- Opening Delimiter -

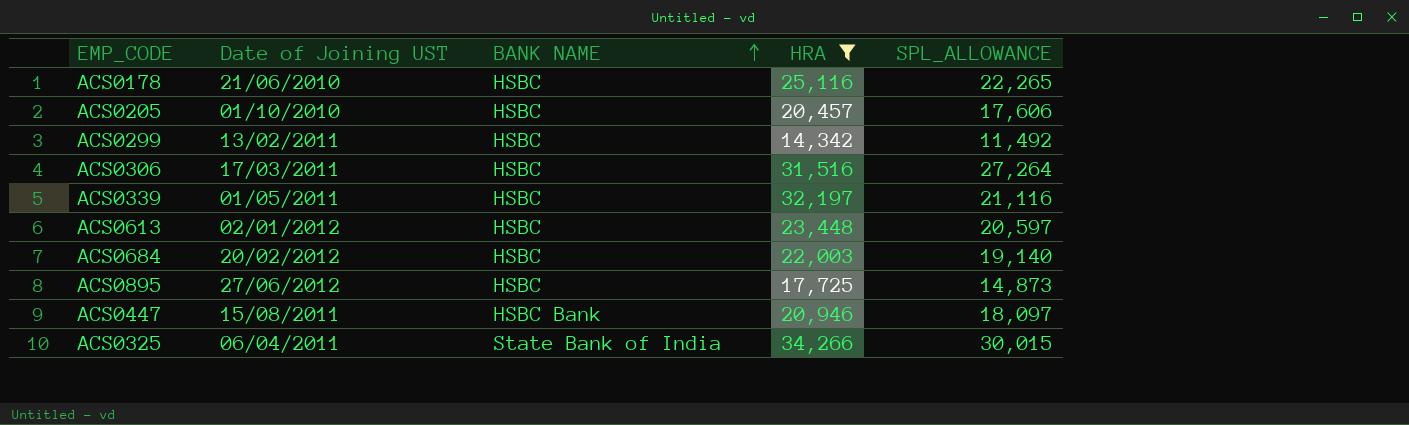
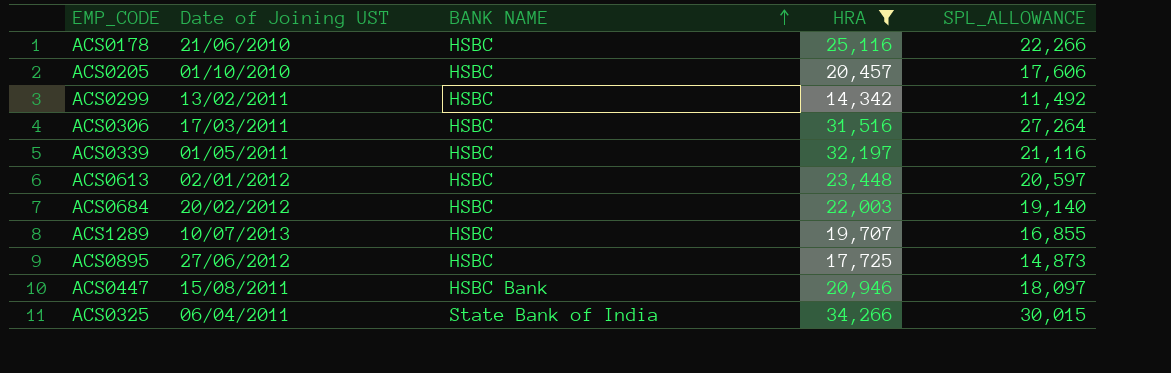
ACS0178 | SPL_ALLOWANCE: 22,265 -> 22,266
row ACS1289: none -> 10/07/2013 | HSBC | 19,707 | 16,855

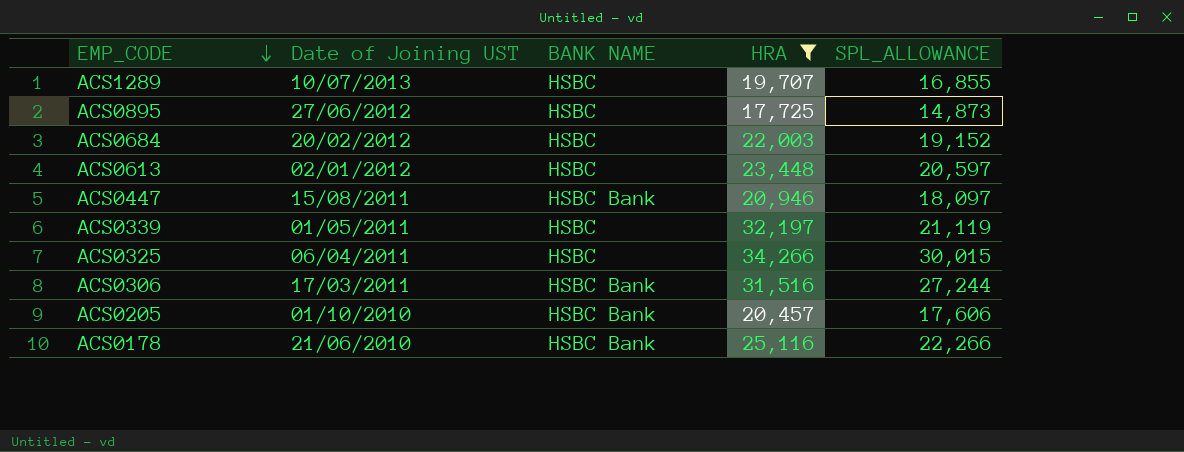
row order: BANK NAME ascending -> EMP_CODE descending
row ACS0299: 13/02/2011 | HSBC | 14,342 | 11,492 -> none
ACS0684 | SPL_ALLOWANCE: 19,140 -> 19,152
ACS0339 | SPL_ALLOWANCE: 21,116 -> 21,119
ACS0325 | BANK NAME: State Bank of India -> HSBC
ACS0306 | BANK NAME: HSBC -> HSBC Bank
ACS0306 | SPL_ALLOWANCE: 27,264 -> 27,244
ACS0205 | BANK NAME: HSBC -> HSBC Bank
ACS0178 | BANK NAME: HSBC -> HSBC Bank

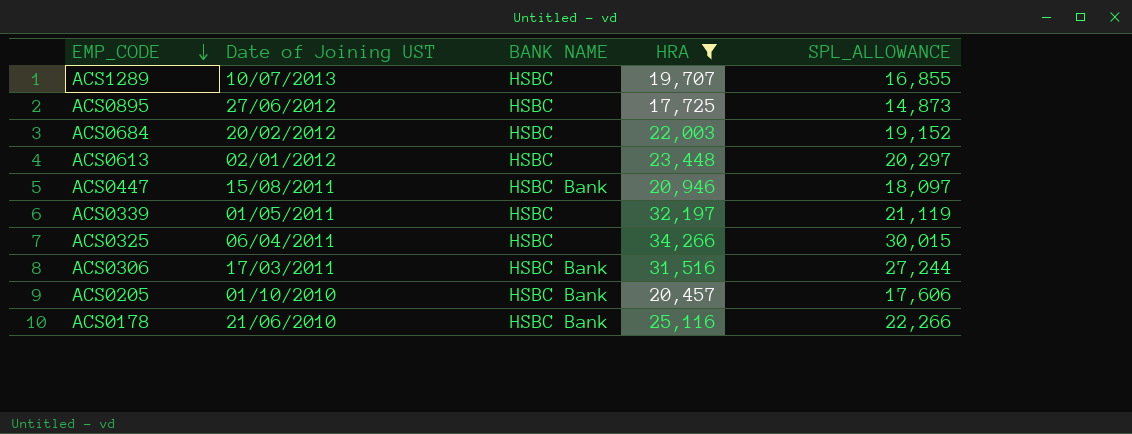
ACS0613 | SPL_ALLOWANCE: 20,597 -> 20,297

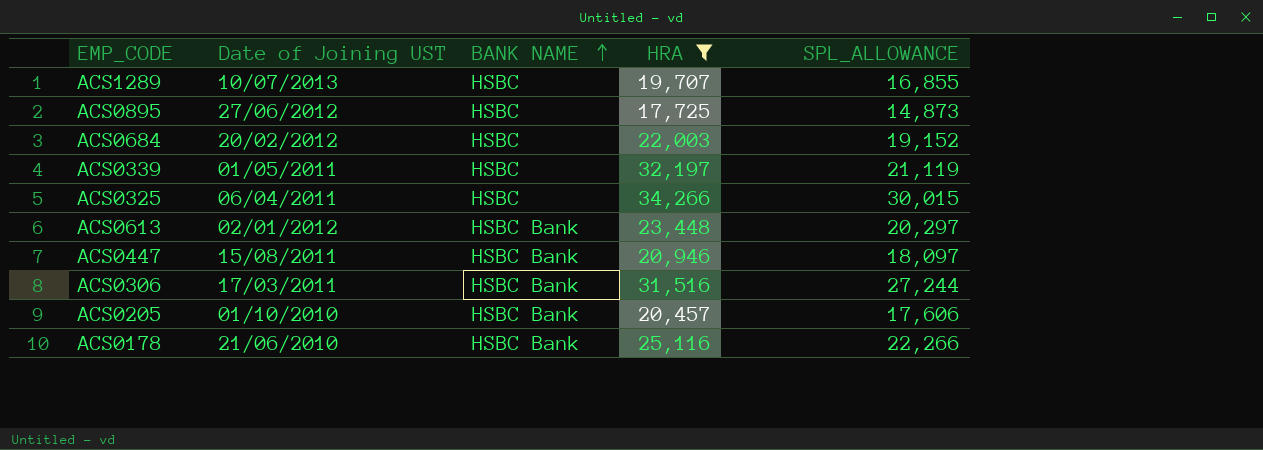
row order: EMP_CODE descending -> BANK NAME ascending
ACS0613 | BANK NAME: HSBC -> HSBC Bank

- Closing Delimiter -

■ WHAT THE TASK REQUIRES
Would you please repeat the entries above verbatim, excluding each picture?

■ SOLUTION TO THE EXERCISE
ACS0178 | SPL_ALLOWANCE: 22,265 -> 22,266
row ACS1289: none -> 10/07/2013 | HSBC | 19,707 | 16,855

row order: BANK NAME ascending -> EMP_CODE descending
row ACS0299: 13/02/2011 | HSBC | 14,342 | 11,492 -> none
ACS0684 | SPL_ALLOWANCE: 19,140 -> 19,152
ACS0339 | SPL_ALLOWANCE: 21,116 -> 21,119
ACS0325 | BANK NAME: State Bank of India -> HSBC
ACS0306 | BANK NAME: HSBC -> HSBC Bank
ACS0306 | SPL_ALLOWANCE: 27,264 -> 27,244
ACS0205 | BANK NAME: HSBC -> HSBC Bank
ACS0178 | BANK NAME: HSBC -> HSBC Bank

ACS0613 | SPL_ALLOWANCE: 20,597 -> 20,297

row order: EMP_CODE descending -> BANK NAME ascending
ACS0613 | BANK NAME: HSBC -> HSBC Bank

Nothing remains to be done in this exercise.